10. Qt markup language [Mark + Brad]
Mark and Brad gave an overview of QML and discussed potential use of
this in pcp-gui tools. No push back, but state of pmview discussed
by Ken and its well along the path to completion - scene layout is
functional, in particular, where QML might have fitted well. Nathan
generally bemoaned the pmchart config file syntax and parsing code,
wishing for something better - perhaps a scripting API someday.
11. Simplify default setup [Mark]
Topic of making a default install simpler to setup for new users was
broached. Came up for Mark in wider discussions with other Red Hat
customer support people, and pointing to the other tools like sar,
collectl, etc which are basically "chkconfig on && service start" to
get useful results. With PCP we are not providing generally useful
default setups today, which is just plain silly.

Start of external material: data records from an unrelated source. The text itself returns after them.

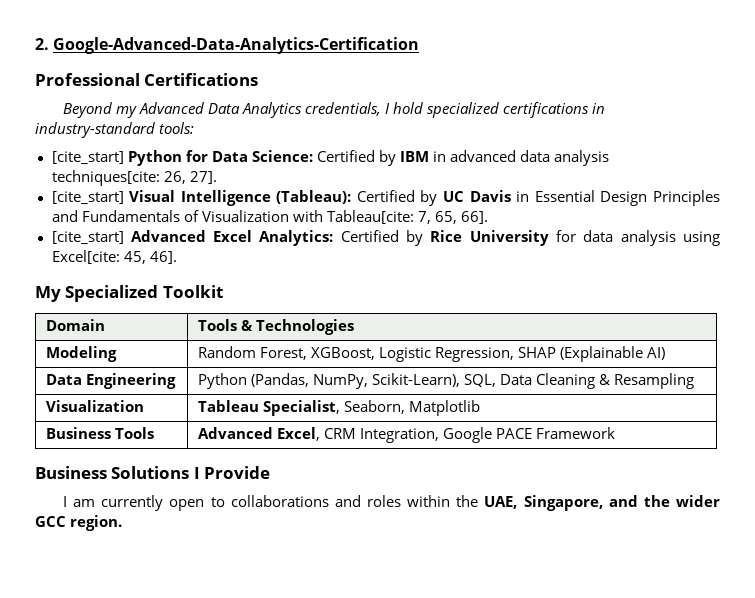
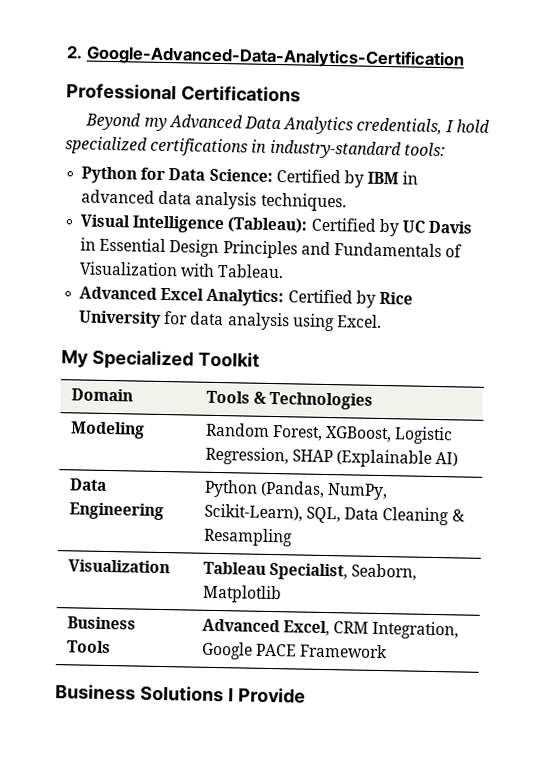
- [cite_start] Python for Data Science: Certified by IBM in advanced data analysis techniques[cite: 26, 27].
- [cite_start] Visual Intelligence (Tableau): Certified by UC Davis in Essential Design Principles and Fundamentals of Visualization with Tableau[cite: 7, 65, 66].
- [cite_start] Advanced Excel Analytics: Certified by Rice University for data analysis using Excel[cite: 45, 46].
+ Python for Data Science: Certified by IBM in advanced data analysis techniques.
+ Visual Intelligence (Tableau): Certified by UC Davis in Essential Design Principles and Fundamentals of Visualization with Tableau.
+ Advanced Excel Analytics: Certified by Rice University for data analysis using Excel.
- I am currently open to collaborations and roles within the UAE, Singapore, and the wider GCC region.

Ken points out that of everything discussed today, this one's by far
the easiest and should be a no-brainer - if someone could propose a
more useful set of metrics for /etc/pcp/pmlogger/config.default, it
could happen immediately. I think the action item was with Mark(?)
to peruse his archive set, and come up with something. Nathan also
suggested using the Aconex production configuration as well for some
insight - feel free to ping us if anyone begins looks into this.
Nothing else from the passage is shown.